In the past centuries, many Jewish [Iranian] poets aimed at describing the Jewish religion in a manner that would bring harmony between the Jews and Muslims. In the recent times too, the Iranian Jewish poets, side by side with other Iranian poets have participated in the social and political struggles of the Iranian people and advocated concepts of liberty and development, and the rule of law and democracy.  These days, within Iranian expatriates, by and by, and here and there, the Jewish Iranian poets find their own voice, and in their poems, insist on principals that bring forth a new honesty and guilelessness.  As if the contemporary Jewish Iranian poets are telling their non-Jewish countrymen, “This is how I see the world. This is how I think, and I want to talk to you from here, from my thoughts and from my perspective. Come, you who speak my language, and answer me. We may reach a united goal, or not. But at least let’s respect each other’s word.” I have seen this specific quality in Jahangir Sedaghatfar’s word more than any other Jewish poet’s and in his “Azmoun-e-Bargozidegy” [the Trial of the Chosen] more than any other of his work.

In “The Trial of the Chosen”, as seen in the title, the poems are centered on Jewish historical mythology passing through numerous phases from the start of Creation up to the present times. The poems involve “The Book of Creation”, “The Book of Exodus”, “The Ten Commandments”, “The daughters of Zion”, “Zionism”, “Crystalnacht”, and “Holocaust.” He talks of the reactions of today’s intellectuals toward the issues of the Promised Land and the State of Israel. On all these concentrated concepts, you can join your voice with that of the poet, or you can challenge him in your own poems. But you cannot ignore this new word in Persian poetry and walk away in indifference. It is in the palpitating heart of this poetry that you can find what it means to be a Jewish Iranian today. These are poems that you have to think about, and you have to respond to. Your response can be sympathy and agreement, or disagreement and discourse. And I have no doubt that “The Trial of the Chosen” will invoke both these responses, and maybe more unpredictable modes of response.

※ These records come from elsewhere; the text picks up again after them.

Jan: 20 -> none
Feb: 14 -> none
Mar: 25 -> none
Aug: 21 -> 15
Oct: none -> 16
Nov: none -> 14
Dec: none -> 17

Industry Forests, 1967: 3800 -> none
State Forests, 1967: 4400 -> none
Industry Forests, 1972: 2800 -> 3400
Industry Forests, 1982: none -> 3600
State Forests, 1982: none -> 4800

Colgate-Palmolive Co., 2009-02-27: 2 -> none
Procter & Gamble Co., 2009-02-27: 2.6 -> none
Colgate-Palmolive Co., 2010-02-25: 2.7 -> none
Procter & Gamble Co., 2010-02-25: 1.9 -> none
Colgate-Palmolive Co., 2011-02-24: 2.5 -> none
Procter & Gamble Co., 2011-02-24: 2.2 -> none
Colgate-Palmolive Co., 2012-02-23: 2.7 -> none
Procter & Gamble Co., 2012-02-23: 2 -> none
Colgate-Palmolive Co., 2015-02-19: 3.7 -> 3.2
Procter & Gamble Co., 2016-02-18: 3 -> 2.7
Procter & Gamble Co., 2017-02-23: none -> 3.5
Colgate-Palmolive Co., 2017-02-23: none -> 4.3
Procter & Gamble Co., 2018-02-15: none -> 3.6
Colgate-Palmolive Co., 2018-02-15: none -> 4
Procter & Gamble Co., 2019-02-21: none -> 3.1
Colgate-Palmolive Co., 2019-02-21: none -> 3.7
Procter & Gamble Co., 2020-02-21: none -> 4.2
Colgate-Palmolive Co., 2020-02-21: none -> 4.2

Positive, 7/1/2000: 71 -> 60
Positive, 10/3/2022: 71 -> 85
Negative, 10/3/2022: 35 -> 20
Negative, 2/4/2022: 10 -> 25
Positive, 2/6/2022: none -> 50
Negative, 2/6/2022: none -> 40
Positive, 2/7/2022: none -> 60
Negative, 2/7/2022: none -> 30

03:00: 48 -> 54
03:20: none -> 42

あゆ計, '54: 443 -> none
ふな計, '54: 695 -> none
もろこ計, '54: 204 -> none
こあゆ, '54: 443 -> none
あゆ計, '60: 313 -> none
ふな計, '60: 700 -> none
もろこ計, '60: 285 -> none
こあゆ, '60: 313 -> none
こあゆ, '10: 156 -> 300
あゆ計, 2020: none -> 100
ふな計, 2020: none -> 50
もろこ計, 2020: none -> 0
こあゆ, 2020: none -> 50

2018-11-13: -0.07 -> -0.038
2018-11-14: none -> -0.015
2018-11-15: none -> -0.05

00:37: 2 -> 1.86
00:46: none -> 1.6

The poetic form in this collection of poems is closely connected with the poet’s ethnic identity. For example, in the first two poems “The Trial of the Chosen” and “The Covenant”, the technique of talking to God face to face pioneers a new mode of composing that is reminiscent of discourses of Noah and Abraham with Jehovah in the Old Testament. The form is different from the Persian poetic tradition where talking to God is mostly recorded in the format of “Monajats.”. These two poems are emotionally charged and portray the poet as reprimanding his God. Some of the poems that follow reflect the need of the poet, and possibly the need of his fellow-believers to establish a dialogue with their other countrymen. “Kooch” [Immigration] and “Aye Ham-Tabar” [O’, My Kin] can be categorized as such. In many poems of this collection, the rise and fall in the form closely reflects the moments of rise and fall in the history of the Jewish people. In each line and in each image you see this consistency between form and content. As if the poetry and the tradition, hand in hand, rise out of the pages of history, to stand full-height in front of the reader, to tell of their historical pilgrimage and unbearable trials; but not with a bowed head, but with pride, like what we see in “Ressidan” [Arriving].

In one word, “Azmoun-e-Bargozidegy” is a welcome work that makes a significant contribution to the poetry of Iranian expatriates and is one of the last words in Persian poetry.  In this collection, you can see the “form” of Shamloo and Akhavan’s poetry searching the tales of Jewish long history of pain and torture in the back allies of Oodlajan. Here you can see an architect, staring into magnificent arches remained from his forefathers and contemplating restoration. More importantly, in this collection, you can hear a man, whose voice breaks when talking of the “night of broken glass,” reviving the memory of  taps  on glass that broke a nation.

Welcome to his anger and uproar. Welcome to his demand for justice and to his broken voice.